* Task requirements
In the data below, find the line containing "(426, 576) none", then set down that line and every later line up to and including the line containing "[284,888,934,906] aliases. Options", exactly.
....................
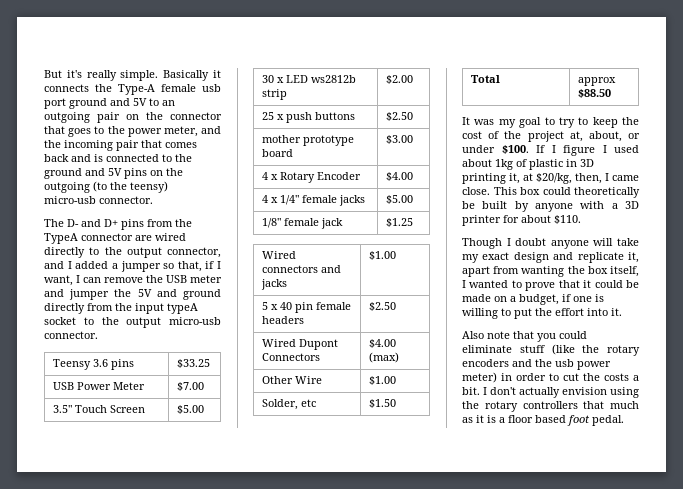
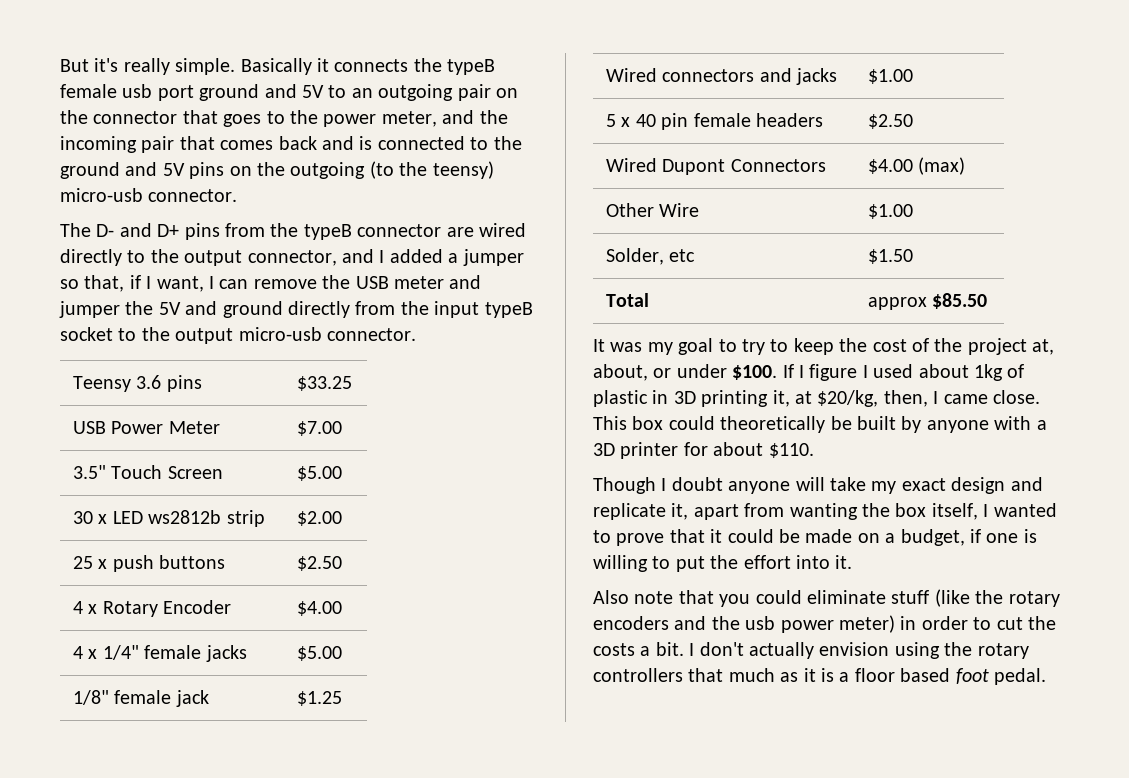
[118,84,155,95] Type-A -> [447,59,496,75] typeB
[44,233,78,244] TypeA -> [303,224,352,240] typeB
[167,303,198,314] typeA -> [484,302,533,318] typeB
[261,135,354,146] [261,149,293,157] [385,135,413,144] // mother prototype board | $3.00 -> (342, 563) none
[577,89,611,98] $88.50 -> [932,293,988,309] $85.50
....................
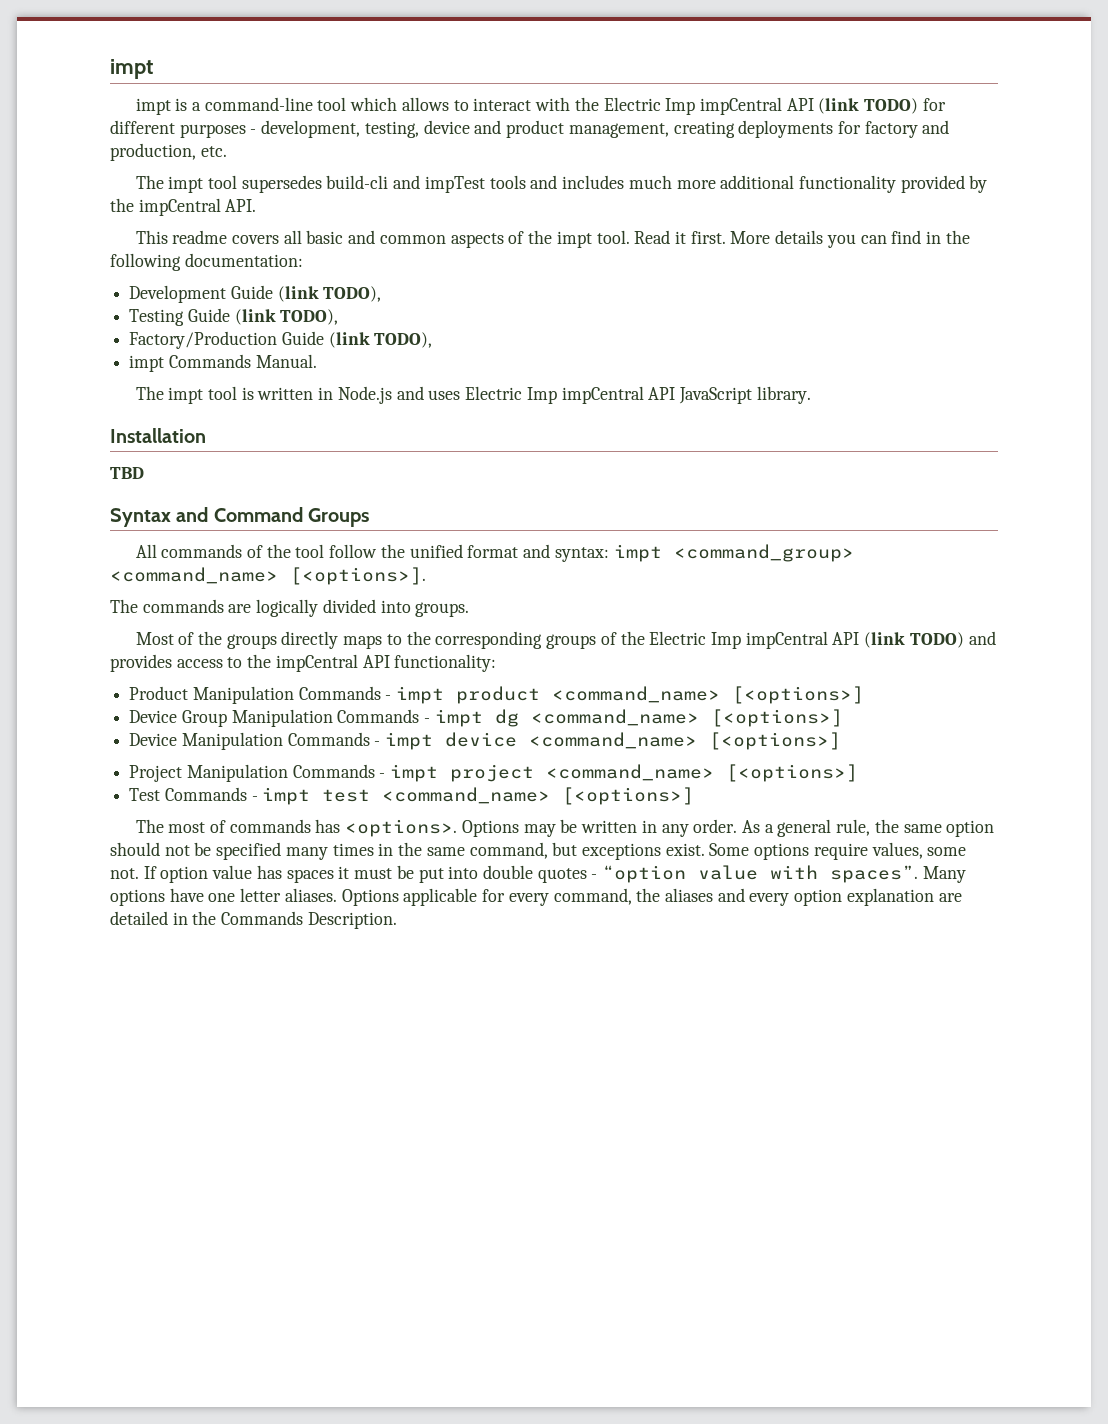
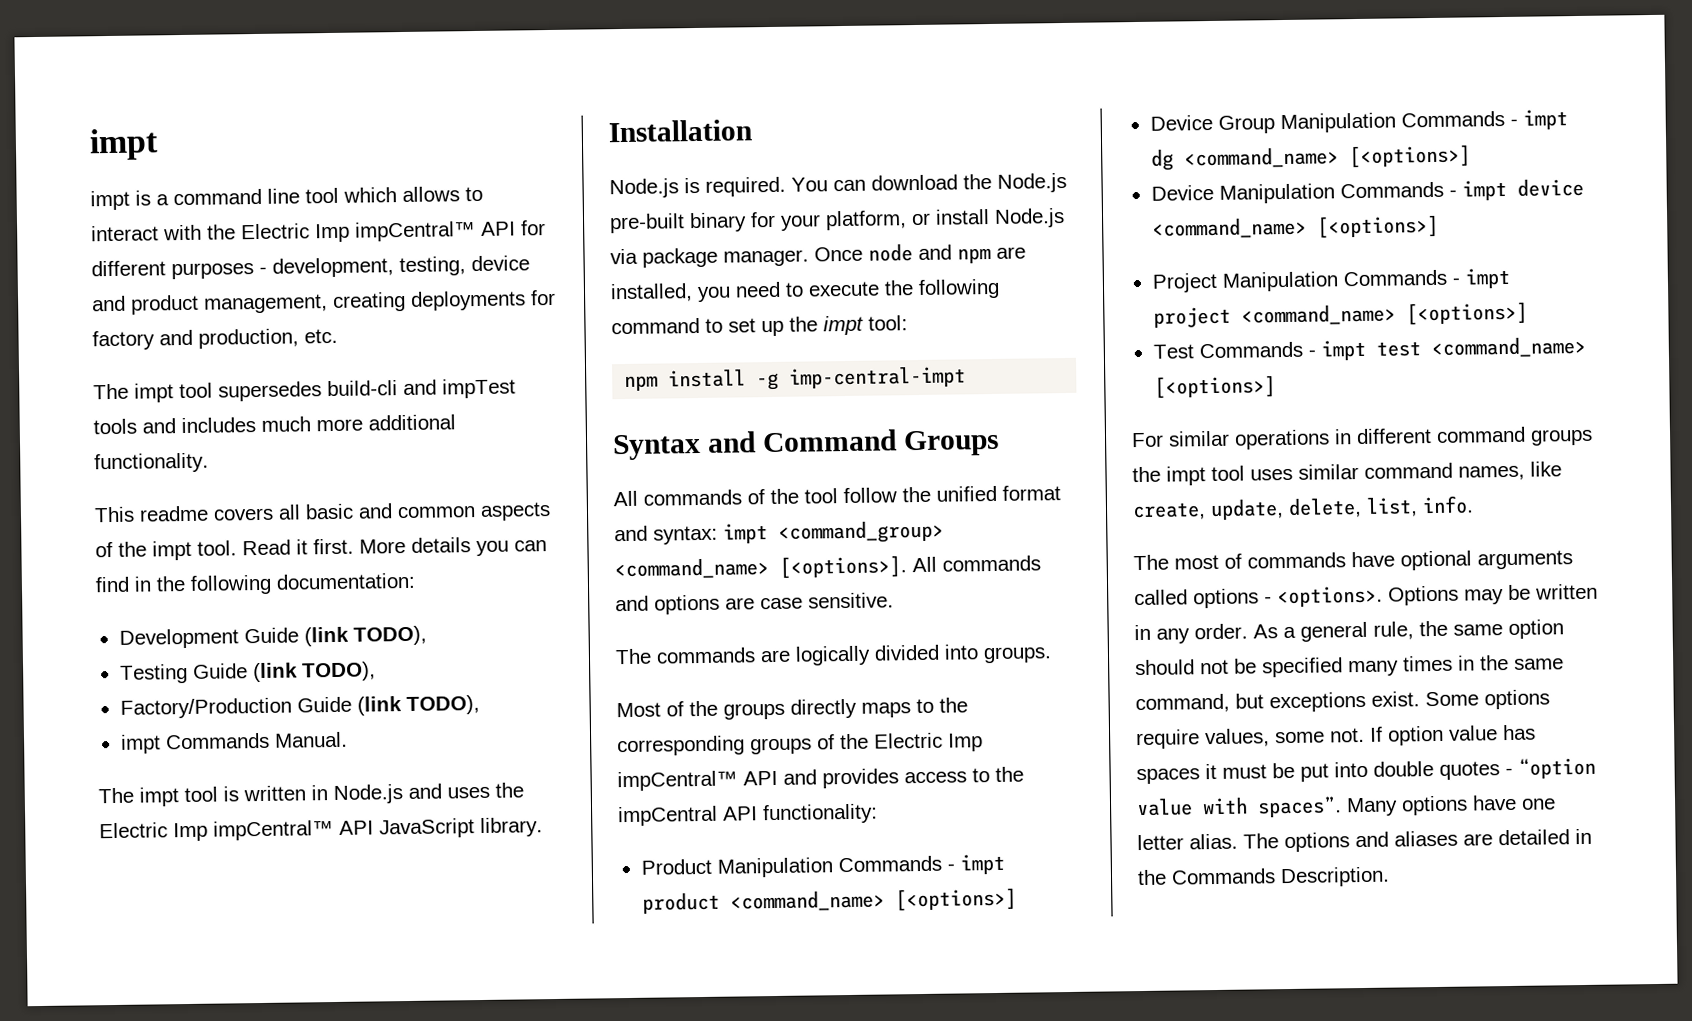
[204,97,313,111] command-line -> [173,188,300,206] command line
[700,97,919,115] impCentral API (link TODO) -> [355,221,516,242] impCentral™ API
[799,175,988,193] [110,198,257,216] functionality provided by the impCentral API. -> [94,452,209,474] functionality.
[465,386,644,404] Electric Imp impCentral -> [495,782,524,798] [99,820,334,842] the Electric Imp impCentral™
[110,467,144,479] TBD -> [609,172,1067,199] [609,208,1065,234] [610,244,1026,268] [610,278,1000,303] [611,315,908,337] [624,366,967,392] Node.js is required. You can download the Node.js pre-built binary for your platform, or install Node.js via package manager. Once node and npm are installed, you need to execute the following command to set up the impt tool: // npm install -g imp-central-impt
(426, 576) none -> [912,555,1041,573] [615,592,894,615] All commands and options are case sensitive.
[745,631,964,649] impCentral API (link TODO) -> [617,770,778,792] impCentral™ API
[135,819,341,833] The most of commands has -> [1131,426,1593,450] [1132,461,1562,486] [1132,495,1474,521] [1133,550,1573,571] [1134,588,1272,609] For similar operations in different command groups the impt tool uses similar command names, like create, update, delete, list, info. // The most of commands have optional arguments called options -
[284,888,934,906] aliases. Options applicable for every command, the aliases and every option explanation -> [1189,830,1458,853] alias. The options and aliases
....................
* Answer section
(426, 576) none -> [912,555,1041,573] [615,592,894,615] All commands and options are case sensitive.
[745,631,964,649] impCentral API (link TODO) -> [617,770,778,792] impCentral™ API
[135,819,341,833] The most of commands has -> [1131,426,1593,450] [1132,461,1562,486] [1132,495,1474,521] [1133,550,1573,571] [1134,588,1272,609] For similar operations in different command groups the impt tool uses similar command names, like create, update, delete, list, info. // The most of commands have optional arguments called options -
[284,888,934,906] aliases. Options applicable for every command, the aliases and every option explanation -> [1189,830,1458,853] alias. The options and aliases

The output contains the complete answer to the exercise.